Released from Coffee House Press in September 2012 and recently honored as one of four PEN/Faulkner Award finalists, Laird Hunt’s Kind One is a crushing and beautiful book. Taking place over the span of a century, 1830-1930, Kind One weaves together the lives of Linus Lancaster, his second wife Ginny, and his five farm and house hands, following how they brawl and bend from Indiana to Kentucky, through death and abuse, and into a future loaded with loss, defiance, and perseverance.

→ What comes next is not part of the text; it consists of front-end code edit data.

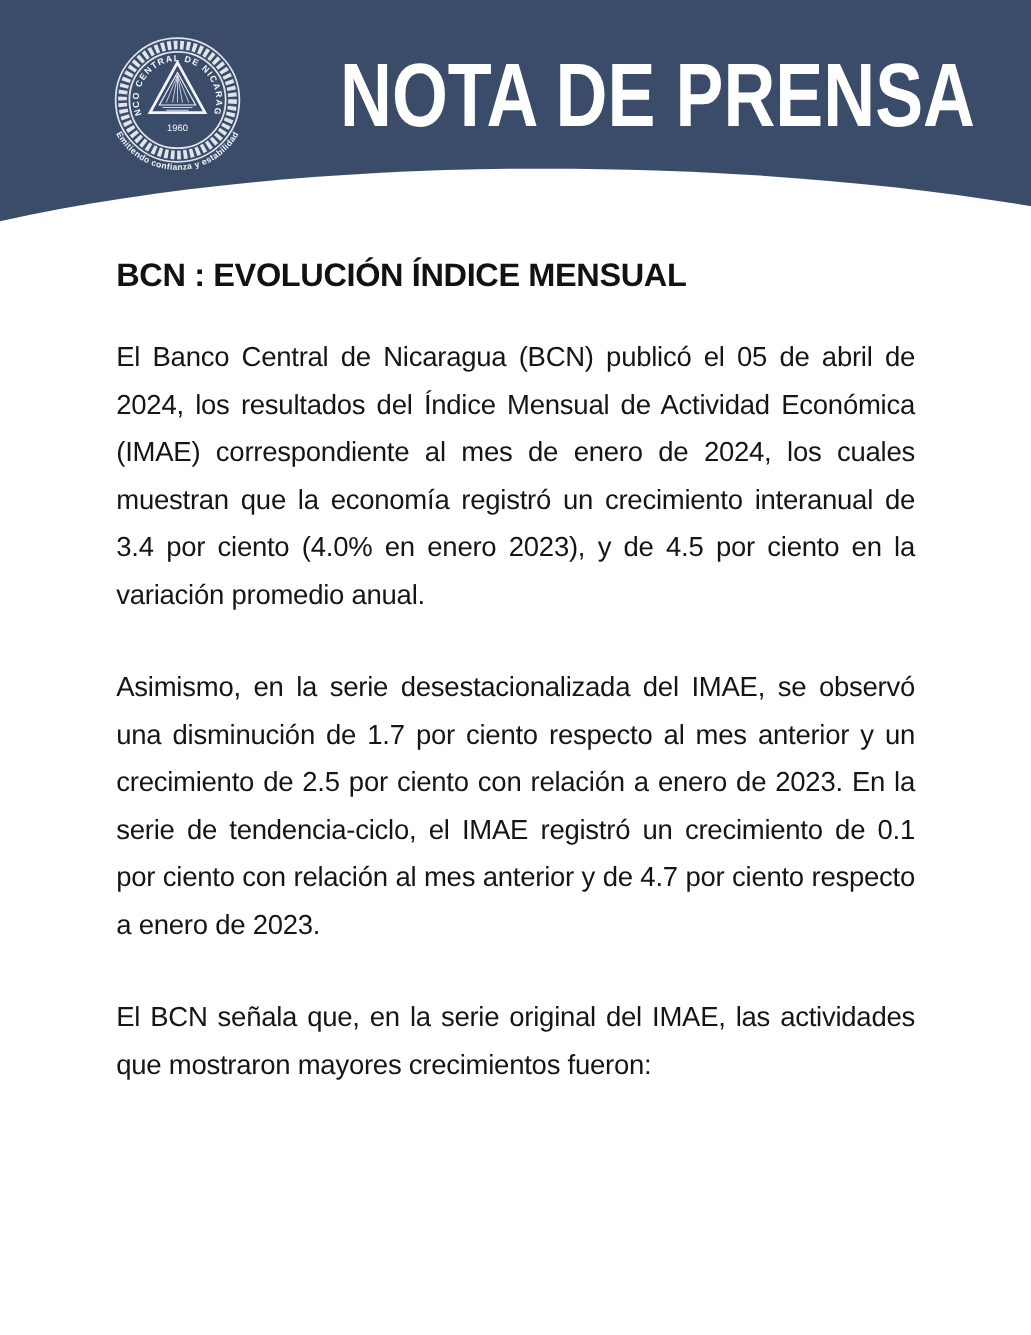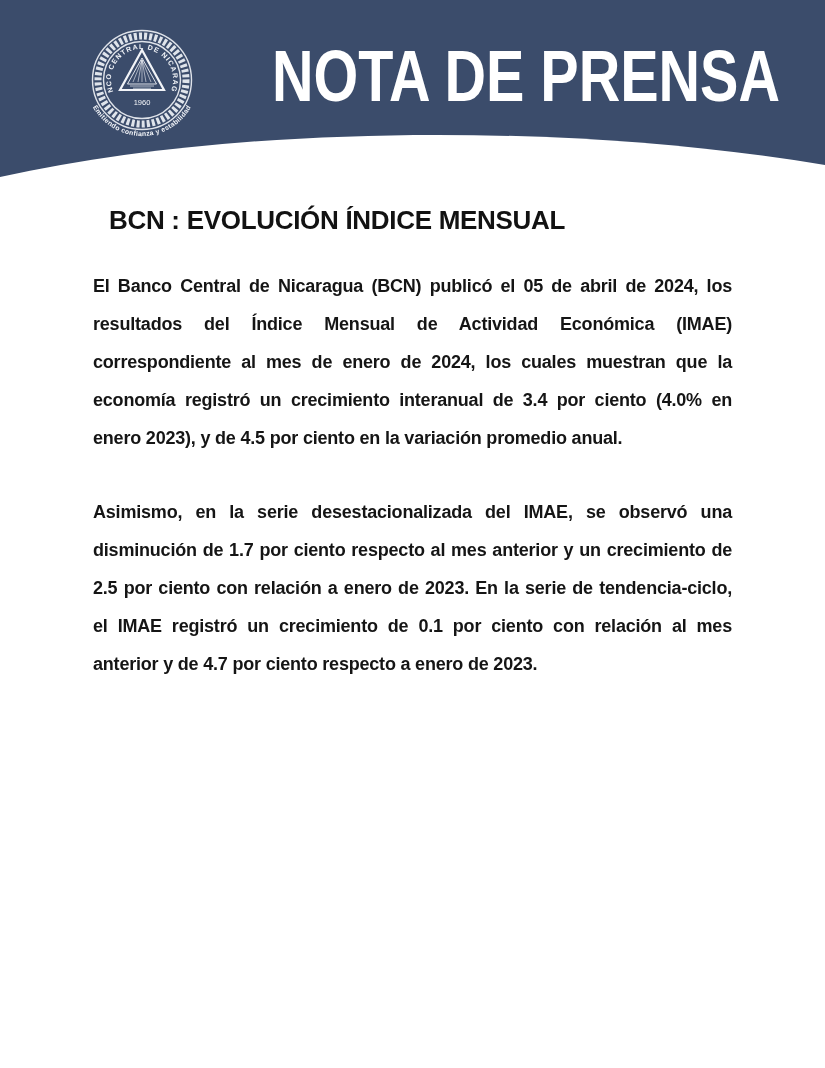--- a/index.html
+++ b/index.html
@@ -30,7 +30,7 @@
     color:#141414;
   }
   .doc-heading{
-    margin:4px 0 0 16px;
+    margin:4px 0 0 0;
     font-size:26px;line-height:33px;font-weight:bold;
     letter-spacing:-0.3px;color:#121212;
   }

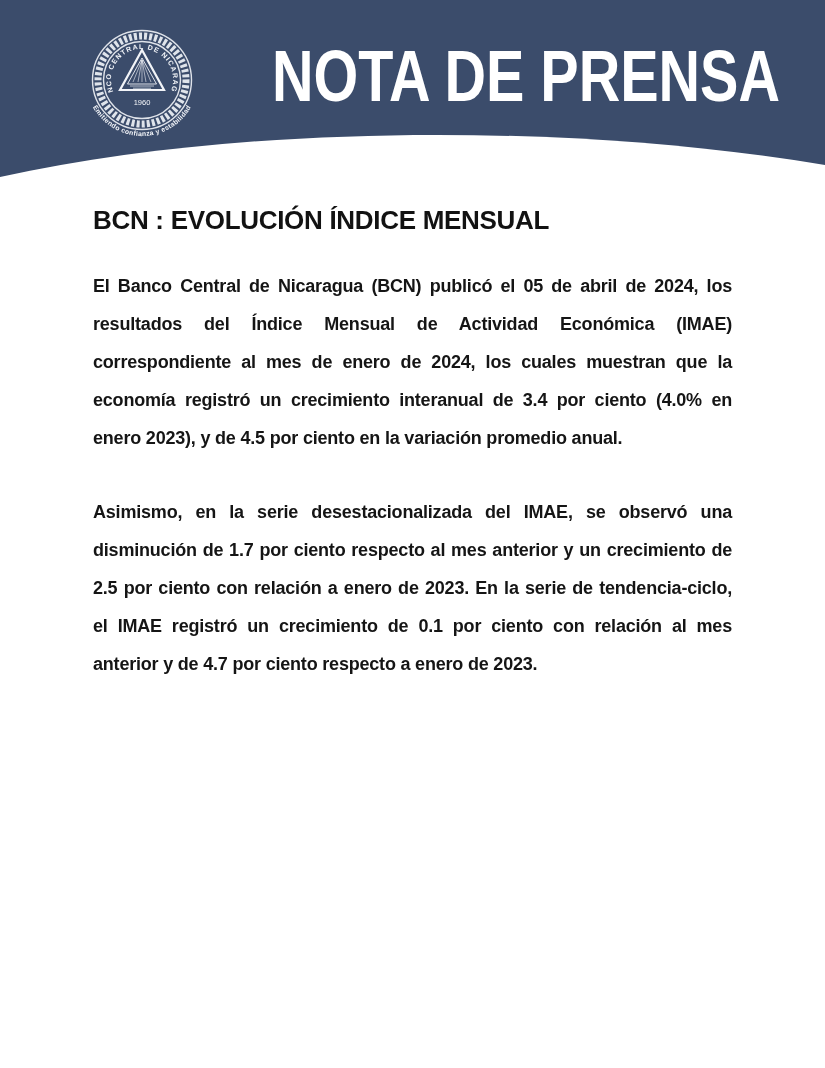--- a/index.html
+++ b/index.html
@@ -37,7 +37,7 @@
   .doc-heading span{display:block;}
   .doc p{
     margin:36px 0 0 0;
-    font-size:18px;line-height:38px;font-weight:bold;
+    font-size:22px;line-height:38px;font-weight:normal;
     text-align:justify;text-justify:inter-word;
     letter-spacing:-0.2px;color:#151515;
   }

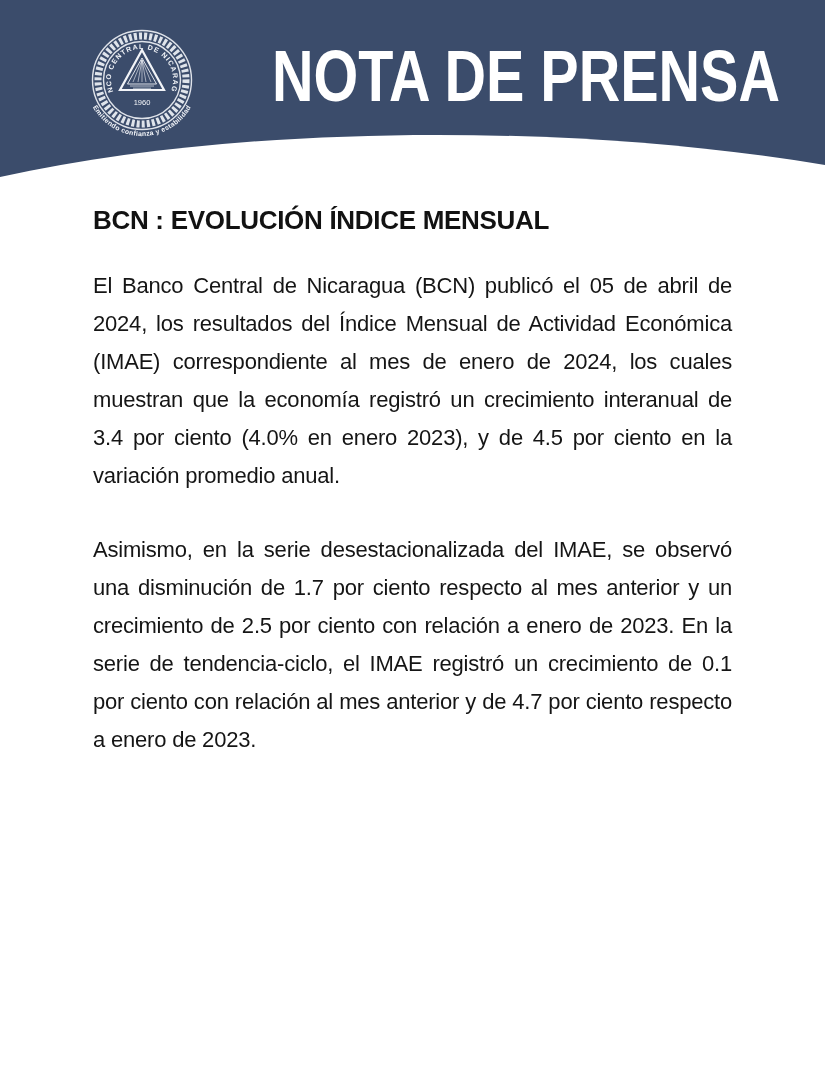--- a/index.html
+++ b/index.html
@@ -94,6 +94,7 @@
 
     <p class="first">El Banco Central de Nicaragua (BCN) publicó el 05 de abril de 2024, los resultados del Índice Mensual de Actividad Económica (IMAE) correspondiente al mes de enero de 2024, los cuales muestran que la economía registró un crecimiento interanual de 3.4 por ciento (4.0% en enero 2023), y de 4.5 por ciento en la variación promedio anual.</p>
     <p>Asimismo, en la serie desestacionalizada del IMAE, se observó una disminución de 1.7 por ciento respecto al mes anterior y un crecimiento de 2.5 por ciento con relación a enero de 2023. En la serie de tendencia-ciclo, el IMAE registró un crecimiento de 0.1 por ciento con relación al mes anterior y de 4.7 por ciento respecto a enero de 2023.</p>
+    <p>El BCN señala que, en la serie original del IMAE, las actividades que mostraron mayores crecimientos fueron:</p>
   </main>
 
 </div>

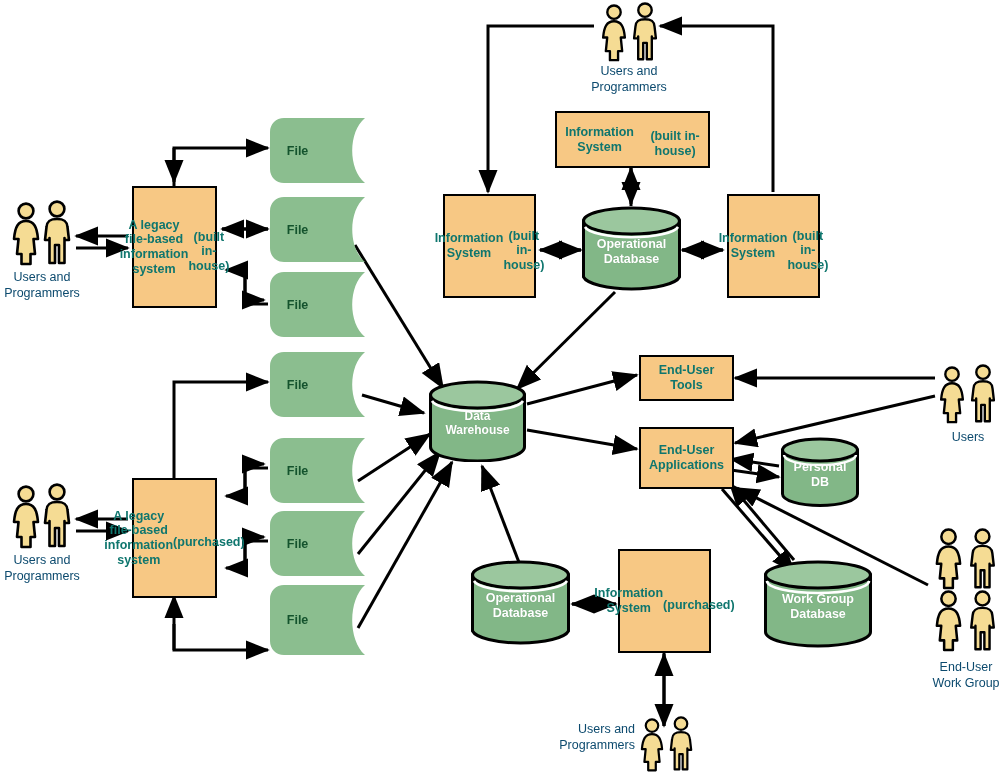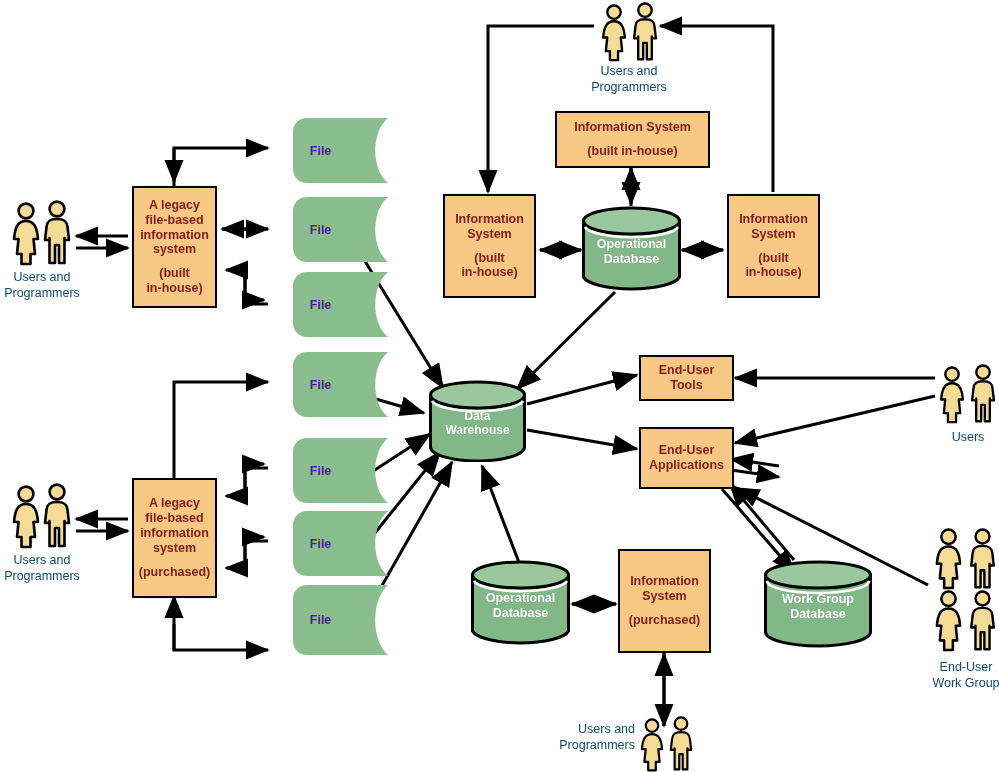--- a/index.html
+++ b/index.html
@@ -13,8 +13,8 @@
   .box{
     background:#F7C884;
     border:2.5px solid #000;
-    display:flex;flex-direction:column;align-items:center;justify-content:center;
-    text-align:center;font-weight:bold;color:#7f1d1d;line-height:1.18;
+    display:flex;flex-direction:row;align-items:center;justify-content:center;
+    text-align:center;font-weight:bold;color:#0f766e;line-height:1.18;
   }
   .box .l2{margin-top:.75em;}
 

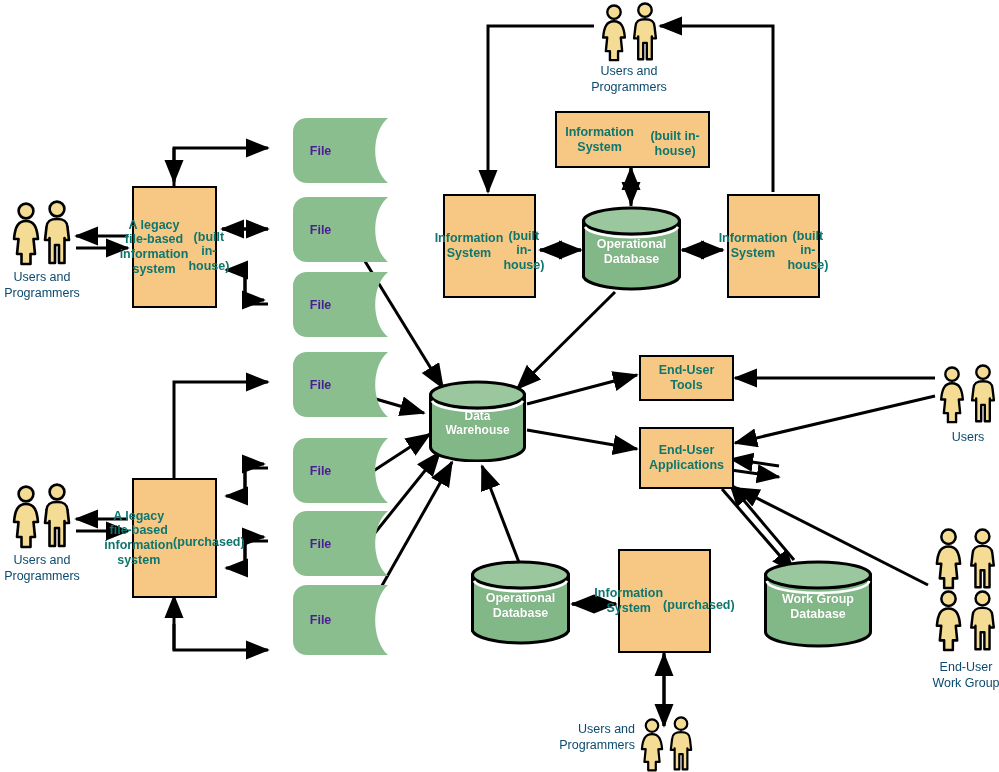--- a/index.html
+++ b/index.html
@@ -25,7 +25,7 @@
     line-height:1.18;z-index:2;text-shadow:0 0 1px rgba(0,0,0,.15);}
 
   
-  .file{color:#4c1d95;font-weight:bold;text-align:center;margin-left:23px;}
+  .file{color:#14532d;font-weight:bold;text-align:center;}
   .file .file-svg{position:absolute;left:0;top:0;width:100%;height:100%;}
   .file .file-lbl{position:absolute;left:0;right:42%;top:50%;transform:translateY(-50%);z-index:2;}
 

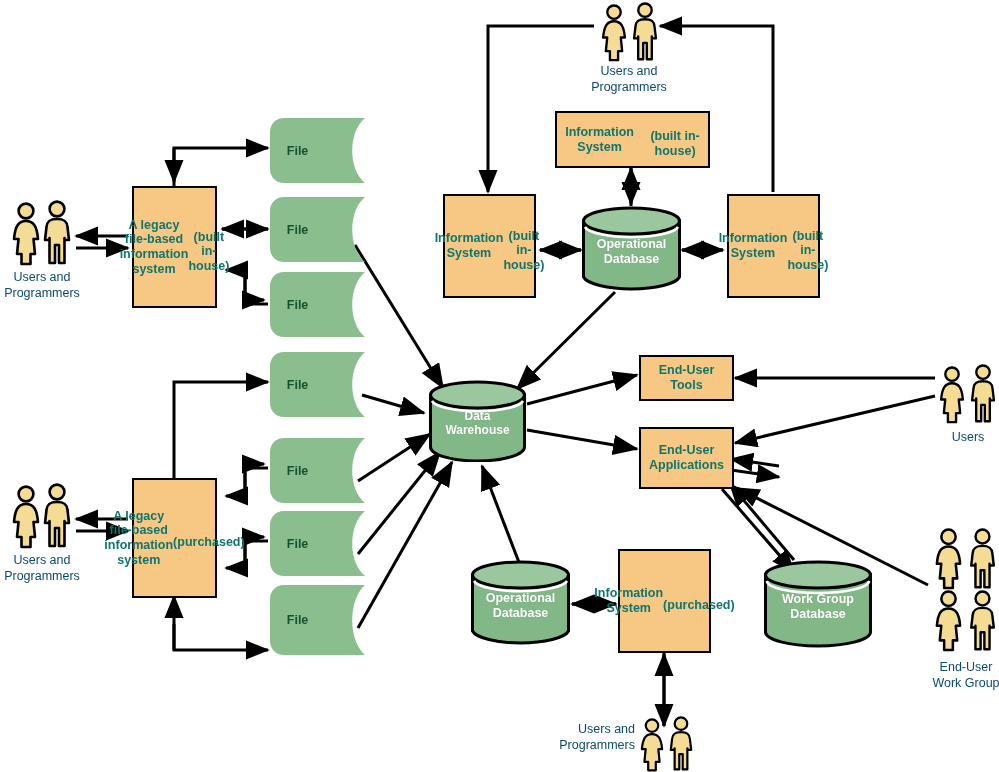--- a/index.html
+++ b/index.html
@@ -273,6 +273,15 @@
 Applications</span>
   </div>
 
+  <div class="node cyl" style="left:780px;top:437px;width:80px;height:70px;font-size:12.5px;">
+    <svg class="cyl-svg" viewBox="0 0 80 70" preserveAspectRatio="none">
+      <path d="M2.5,13 V57 A37.5,11.5 0 0 0 77.5,57 V13 Z" fill="#82B787" stroke="#000" stroke-width="3"></path>
+      <ellipse cx="40" cy="13" rx="37.5" ry="11" fill="#9BC79E" stroke="#000" stroke-width="3"></ellipse>
+      <path d="M4,18 A36,10 0 0 0 76,18" fill="none" stroke="#ffffff" stroke-width="2.4"></path>
+    </svg>
+    <div class="cyl-lbl" style="white-space:pre-line;">Personal
+DB</div>
+  </div>
 
   <div class="node cyl" style="left:763px;top:560px;width:110px;height:88px;font-size:12.5px;">
     <svg class="cyl-svg" viewBox="0 0 110 88" preserveAspectRatio="none">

Novels of the south, of slavery and racism, of shackles and incest, are not easy. The subject matter steeps with the awful reality of our shared history, and books of this focus can be prone to reliance on that darkness itself, using the inherent bluster of the content to ratchet up a novel’s intensity without equalizing the linguistics of it, the writing. In Kind One Laird Hunt takes the opposite tack, manipulating the reader’s path both at the narrative and the sentence level, creating a complex and interwoven tale of anguish and redemption.
Across the intricate and rifle-fast pace of Kind One, Hunt creates a narrative that bounces in and out of time, re-telling pasts, and skipping forward to futures, all with enormous faith in the reader to maintain their stride while keeping it all straight. Even in the stories-within-the-story, like those Ginny’s later employer/savior/love Lucious Wilson tells, they often end in narrative introspection:
You hear something like that and it walks out the door with you. It follows you out the door to your work and your rest then jumps into your head and runs around inside it like a spider. You think these isn’t much to a story like that and you think you’ve forgotten it, and a week later it is there. A year later it is there. Half a whole lifetime later it is there. Something like that gets in you and gets started and it doesn’t stop.
The history of the U. S. is difficult and unbound and rife with ends that loop back on themselves, stories as horrifying as they are unbelievable, and the structure of Kind One grants that history not one ounce of exception.
Hunt’s ability to rupture and replicate what we know of the south and our own jagged past is also exemplified at the sentence level of Kind One, where the meticulous nature of his craft is tremendously realized. As in this description of side-character Bennett Marsden: “His hair was greased up from his hat and his dirty fingers so it looked like three quarters of a crow’s wing had fallen out of the blue sky and smacked him on his head” or this explanation of Ginny Lancaster’s school days as a new teacher:
Not a body in the room knew its letters to speak of so we started there. My trick about it was to pretend I was in that old school room of mine, that room where I had written my story and been called to the front of the class. I could even bring up the pine smell of that place and it wasn’t a thing to imagine that my old teacher was standing just behind me, with a little smile, whispering to me about what to say. We did letters and took a peek at numbers and sang songs and another few of those days mooed and grazed their way by.
Hunt’s persistence at the surface of the words, in each line and every sentence, is as much an homage to the struggles of the south as it is an act of blame in the form of eerily tone-perfect fictionalized history.
Kind One is an inventive and purposefully complicated novel, a novel that twists and dives in and out of and through time and the lives of these men and women, a novel that is both a ghostly tribute to and an indemnification of what went before. Laird Hunt has written a masterpiece of haunt, a balanced and jarring book that takes all we know of the south, down to its most innocent elements, down even to the daisies of the fields, and creates their scarred histories anew.